This week I would like to take a break from a discussion of Fratelli Tutti, to discuss “Journeying for the care of our common home: Five Years After Laudato Si”. This 227-page Vatican document that I first wrote about back in August has finally been translated into English. (Note that back in August, the title was then loosely translated to “On the path to caring for our common home”.)
Journeying for the care of our common home turns the teachings of Laudato Si into a call to action to address the ecological crisis of climate change. In the Finance chapter of the document, Pope Francis urges us to use our investments for good:
Investors can encourage positive changes in various sectors of the economy. This is the case when they decide not to invest in companies that fail to meet certain standards (human rights, child labour, environmental and so forth).
He goes on to specifically suggest divestment from fossil-fuel companies:
Promote responsible investments in social and environmental sectors, for example by evaluating progressive disinvestment from the fossil-fuel sector.
This means making your retirement and other investments align with your values and divesting from any assets that support activities that you can’t support. For Suzanna and I that means avoiding investments that support arms production, prisons, animal agriculture, fossil fuel extraction (e.g., oil, coal, and natural gas companies), or companies that are heavy users of fossil fuels or big polluters (e.g., companies producing plastic or involved in the destruction of the rainforests).

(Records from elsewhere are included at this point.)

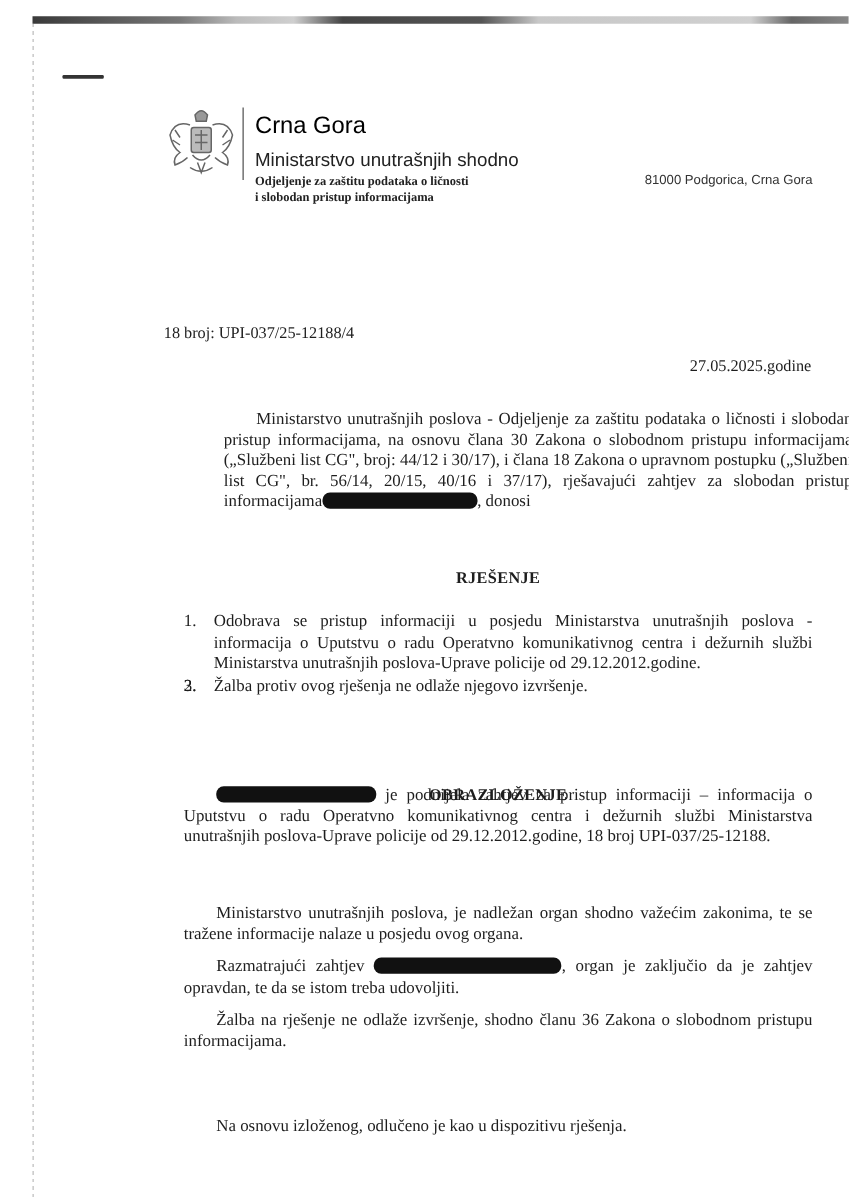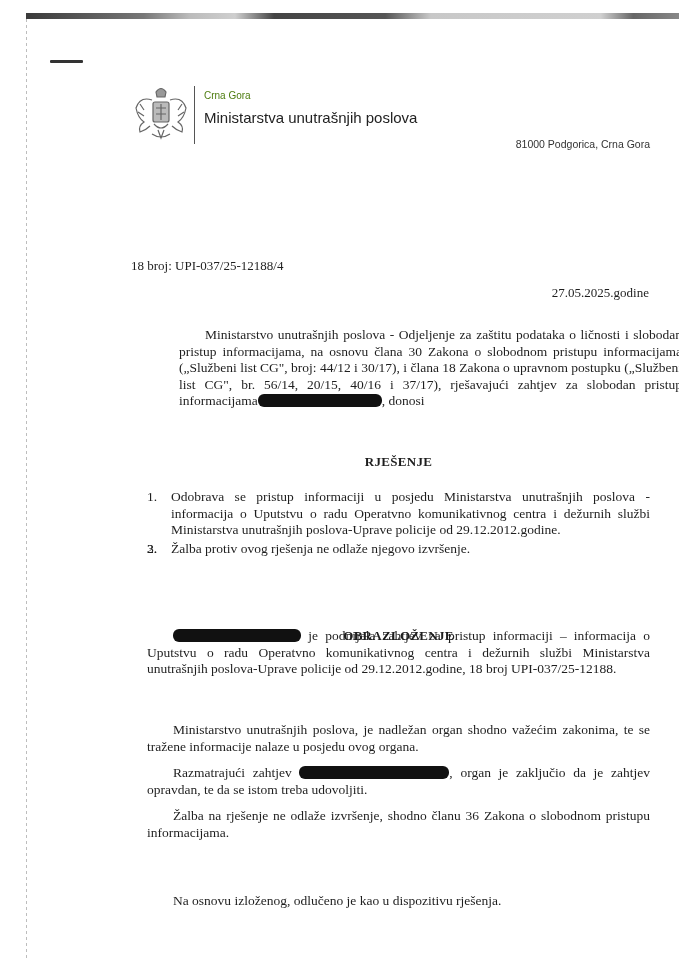--- a/index.html
+++ b/index.html
@@ -31,7 +31,7 @@
       position: absolute; left: 62px; top: 2px; width: 1px; height: 58px; background: #555;
     }
     .lh-text { position: absolute; left: 72px; top: 6px; white-space: nowrap; }
-    .lh-country { font-family: "Liberation Sans", sans-serif; font-size: 10px; color: #4d7c0f; margin: 0; }
+    .lh-country { font-family: "Liberation Sans", sans-serif; font-size: 19px; color: #000000; margin: 0; }
     .lh-ministry { font-family: "Liberation Sans", sans-serif; font-size: 15px; color: #222; margin-top: 8px; }
     .lh-dept { font-family: "Liberation Serif", serif; font-weight: bold; font-size: 10px; line-height: 13px; color: #222; margin-top: 2px; }
     .address {

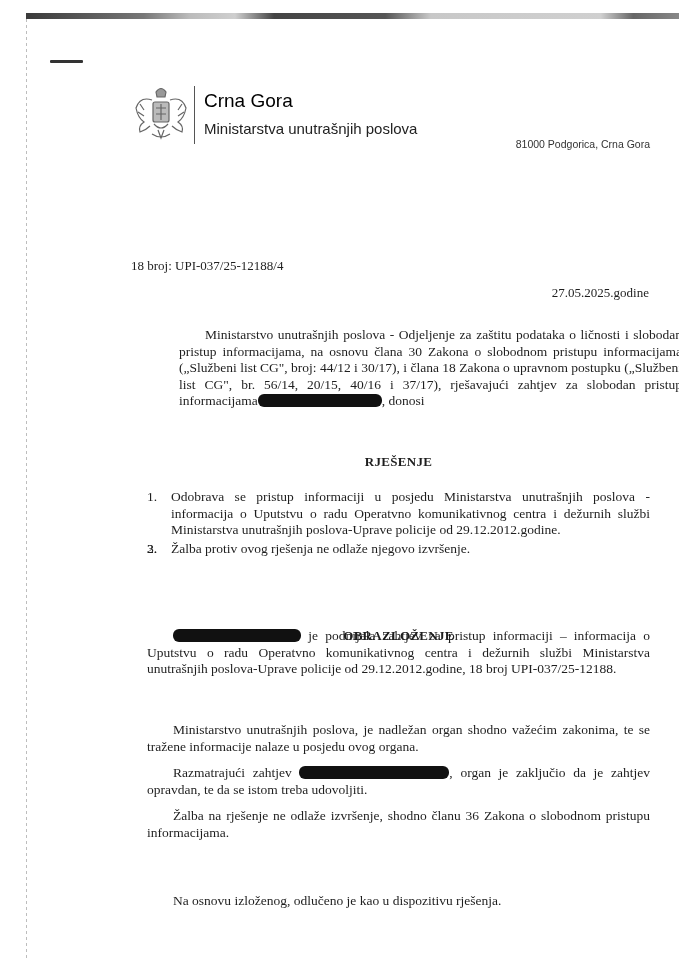--- a/index.html
+++ b/index.html
@@ -85,7 +85,7 @@
   <div class="lh-divider"></div>
   <div class="lh-text">
     <div class="lh-country">Crna Gora</div>
-    <div class="lh-ministry">Ministarstva unutrašnjih poslova</div>
+    <div class="lh-ministry">Ministarstvo unutrašnjih shodno</div>
   </div>
 </div>
 

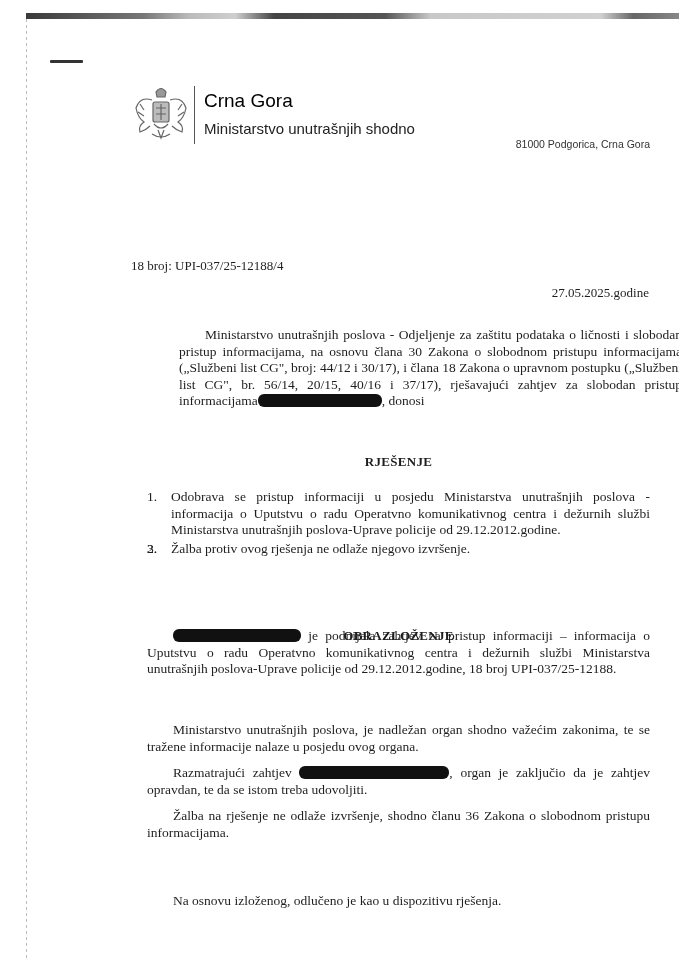--- a/index.html
+++ b/index.html
@@ -86,6 +86,10 @@
   <div class="lh-text">
     <div class="lh-country">Crna Gora</div>
     <div class="lh-ministry">Ministarstvo unutrašnjih shodno</div>
+    <div class="lh-dept">
+      <div>Odjeljenje za zaštitu podataka o ličnosti</div>
+      <div>i slobodan pristup informacijama</div>
+    </div>
   </div>
 </div>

It’s time to call your financial advisor or investment broker and tell them you wish to divest of fossil fuel and other socially irresponsible investments. Be prepared for the possibility that your broker will try to talk you out of your decision; it is important that you be clear and resolute.
Some things I have learned in my work on divestment (but please realize I am not a financial advisor):
- There is a whole sector of the investment world concerning sustainable or values-based investing, but it still represents a small portion of the investment universe with limited choices.
- ESG (Environmental, Social and Governance) screened funds can be useful, but the screening process may still not align with your values so read the fine print and make sure you scroll to the bottom and examine the list of their holdings. For example, the TIAA-CREF Social Choice Equity Fund currently owns stock in Chevron.
- There are a number of “green” or “clean energy” funds which may make a good choice.
- You may be able to exert greater control over funds by establishing what is referred to as a separately managed account (SMA), but the minimum investment in SMAs tends to be quite high, starting at $100,000 or higher.
- Another strategy would be to shun funds altogether and invest directly in stocks and bonds of organizations supporting clean energy and other socially positive companies (e.g., electric cars, solar power, etc). This strategy, however, may come with extra risk, including lack of appropriate diversification.
- Avoid indexed funds or target-date funds since, in general, they do not apply any screens.
- If you sell any assets that are in non-tax-deferred accounts, come April, you will owe taxes on any gains in value since they were purchased. Plan accordingly.
Read Chapter 8 of “Journeying for the care of our common home” yourself. You can download it from https://www.laudatosi.org/laudato-si/good-practise/holy-see-vatican-city.
Working together, we can help take care of our common home.